Problem requirements -
In the records that follow, find each line with "until" and pull it out.

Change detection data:
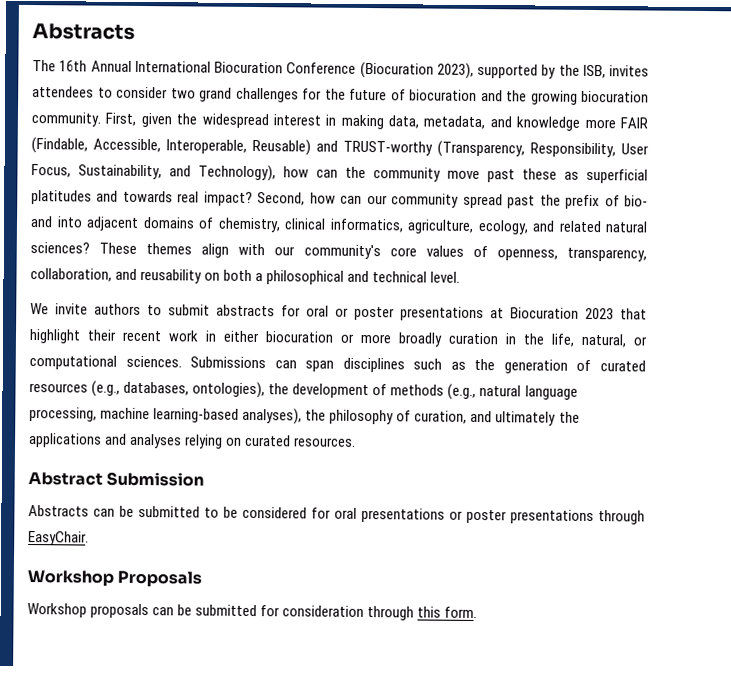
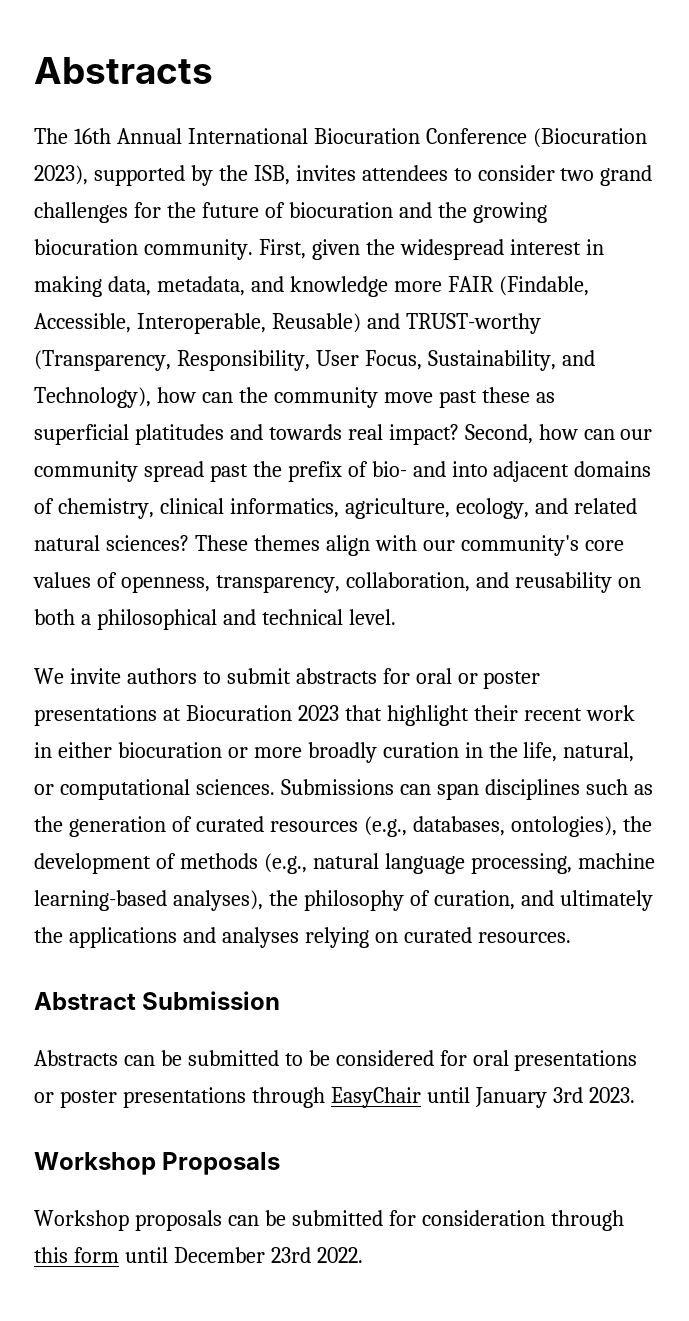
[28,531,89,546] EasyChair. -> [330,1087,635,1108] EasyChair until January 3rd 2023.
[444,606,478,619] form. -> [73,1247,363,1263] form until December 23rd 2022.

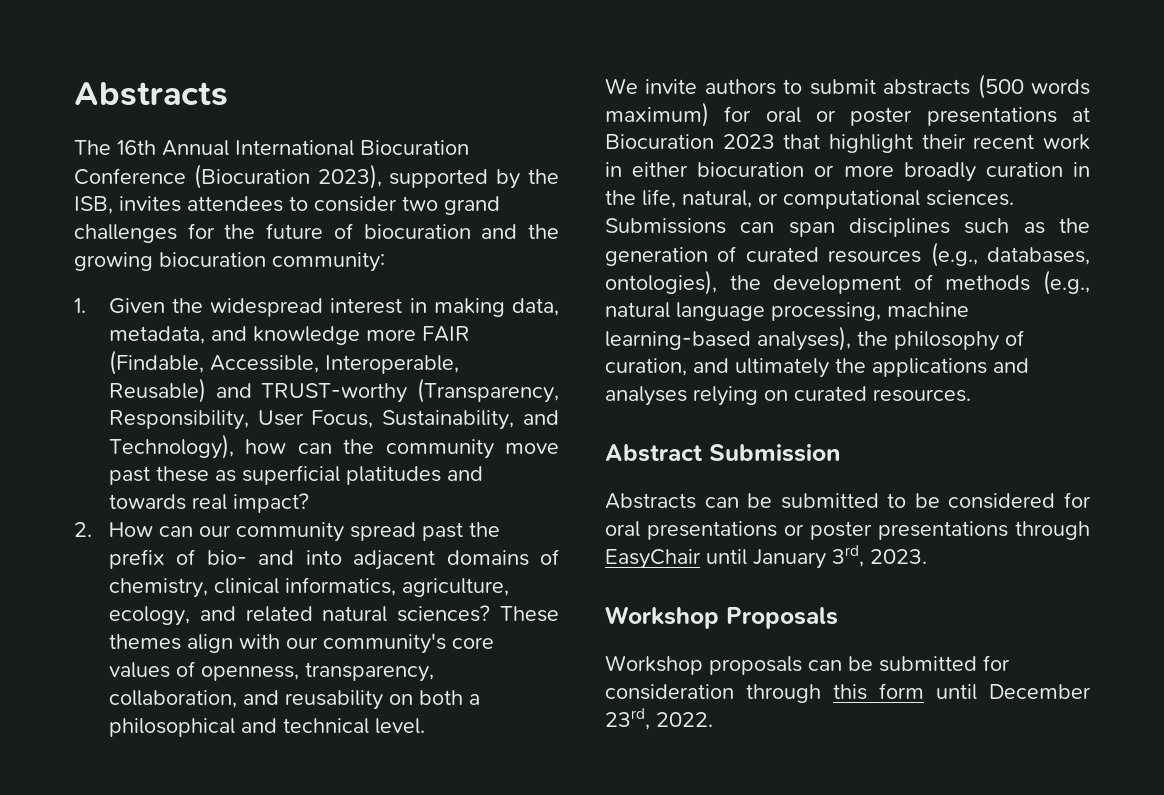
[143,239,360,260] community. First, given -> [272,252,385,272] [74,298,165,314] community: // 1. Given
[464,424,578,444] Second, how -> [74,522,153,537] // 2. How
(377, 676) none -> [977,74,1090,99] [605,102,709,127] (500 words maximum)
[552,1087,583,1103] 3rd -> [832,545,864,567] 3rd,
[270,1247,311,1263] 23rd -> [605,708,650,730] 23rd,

---

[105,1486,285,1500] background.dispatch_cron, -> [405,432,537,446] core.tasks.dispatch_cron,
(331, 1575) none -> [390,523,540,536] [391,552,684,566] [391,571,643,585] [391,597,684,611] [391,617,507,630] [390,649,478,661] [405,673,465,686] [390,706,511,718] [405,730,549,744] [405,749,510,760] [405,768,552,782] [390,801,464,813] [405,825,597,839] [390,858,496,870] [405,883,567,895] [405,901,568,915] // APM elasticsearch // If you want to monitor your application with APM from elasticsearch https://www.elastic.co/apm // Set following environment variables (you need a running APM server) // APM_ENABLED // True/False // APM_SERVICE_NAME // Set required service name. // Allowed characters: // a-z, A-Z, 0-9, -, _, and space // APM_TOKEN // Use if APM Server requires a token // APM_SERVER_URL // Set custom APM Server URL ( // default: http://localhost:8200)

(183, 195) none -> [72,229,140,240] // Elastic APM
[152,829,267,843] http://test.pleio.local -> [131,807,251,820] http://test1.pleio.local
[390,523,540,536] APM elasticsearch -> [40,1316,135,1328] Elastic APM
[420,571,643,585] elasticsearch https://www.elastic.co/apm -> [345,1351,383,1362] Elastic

Exercise output -
[28,531,89,546] EasyChair. -> [330,1087,635,1108] EasyChair until January 3rd 2023.
[444,606,478,619] form. -> [73,1247,363,1263] form until December 23rd 2022.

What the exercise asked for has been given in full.